▶ _What this task involves_
Scan the entries below. Return every line that includes "stroke".

[Web page revision data]
----------

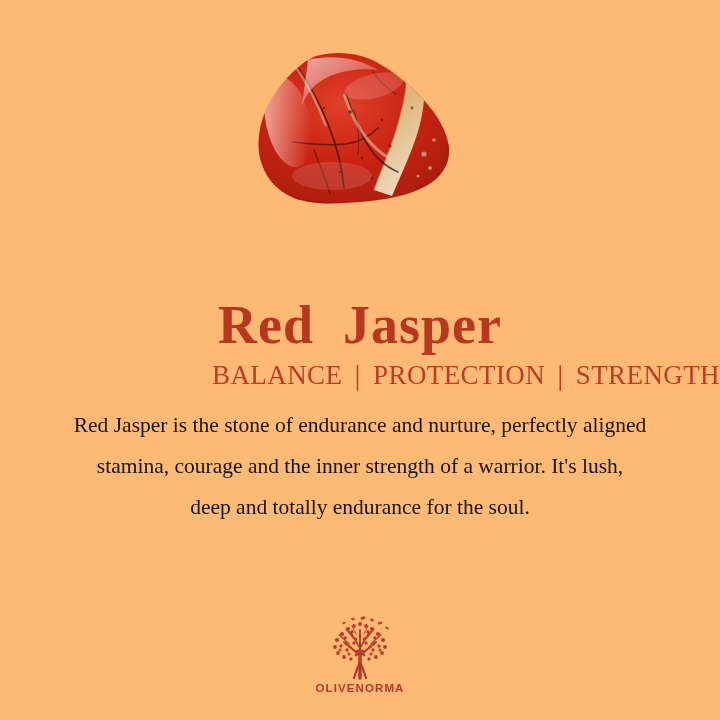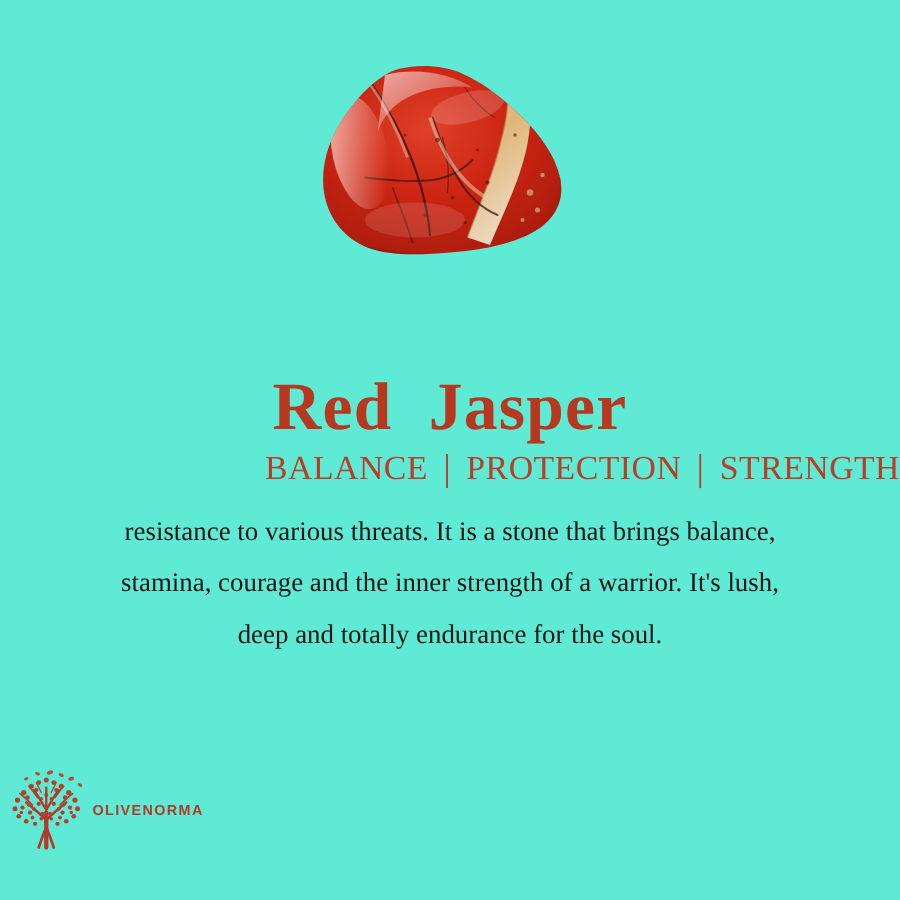--- a/index.html
+++ b/index.html
@@ -11,21 +11,21 @@
     width: 720px;
     height: 720px;
     overflow: hidden;
     font-family: "Liberation Serif", "DejaVu Serif", serif;
     -webkit-font-smoothing: antialiased;
   }
   .page {
     position: relative;
     width: 720px;
     height: 720px;
-    background: #5eead4;
+    background: #fdba74;
     display: flex;
     flex-direction: column;
     align-items: center;
   }
 
   
   .stone-wrap {
     position: absolute;
     left: 0;
     top: 50px;
@@ -90,21 +90,21 @@
     white-space: nowrap;
   }
 
   
   .logo {
     position: absolute;
     left: 0;
     top: 616px;
     width: 720px;
     display: flex;
-    flex-direction: row;
+    flex-direction: column;
     align-items: center;
   }
   .logo-mark { display: block; }
   .logo-word {
     margin-top: 1px;
     font-family: "Liberation Sans", "DejaVu Sans", sans-serif;
     font-size: 11.5px;
     font-weight: bold;
     letter-spacing: 1.1px;
     color: #b33a28;
@@ -200,21 +200,21 @@
 
   <div class="subtitle">
     <span>BALANCE</span>
     <span class="sep">|</span>
     <span>PROTECTION</span>
     <span class="sep">|</span>
     <span>STRENGTH</span>
   </div>
 
   <div class="body-copy">
-    <span class="line">resistance to various threats. It is a stone that brings balance,</span>
+    <span class="line">Red Jasper is the stone of endurance and nurture, perfectly aligned</span>
     <span class="line">stamina, courage and the inner strength of a warrior. It's lush,</span>
     <span class="line">deep and totally endurance for the soul.</span>
   </div>
 
   <div class="logo">
     <svg class="logo-mark" width="74" height="64" viewBox="0 0 74 64">
       <g stroke="#b33a28" fill="none" stroke-linecap="round">
         <path d="M37 62 L37 34" stroke-width="3.4"></path>
         <path d="M31 62 C33 56 35 50 37 46" stroke-width="2.2"></path>
         <path d="M43 62 C41 56 39 50 37 46" stroke-width="2.2"></path>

----------

▶ _Solved problem_
       <g stroke="#b33a28" fill="none" stroke-linecap="round">
         <path d="M37 62 L37 34" stroke-width="3.4"></path>
         <path d="M31 62 C33 56 35 50 37 46" stroke-width="2.2"></path>
         <path d="M43 62 C41 56 39 50 37 46" stroke-width="2.2"></path>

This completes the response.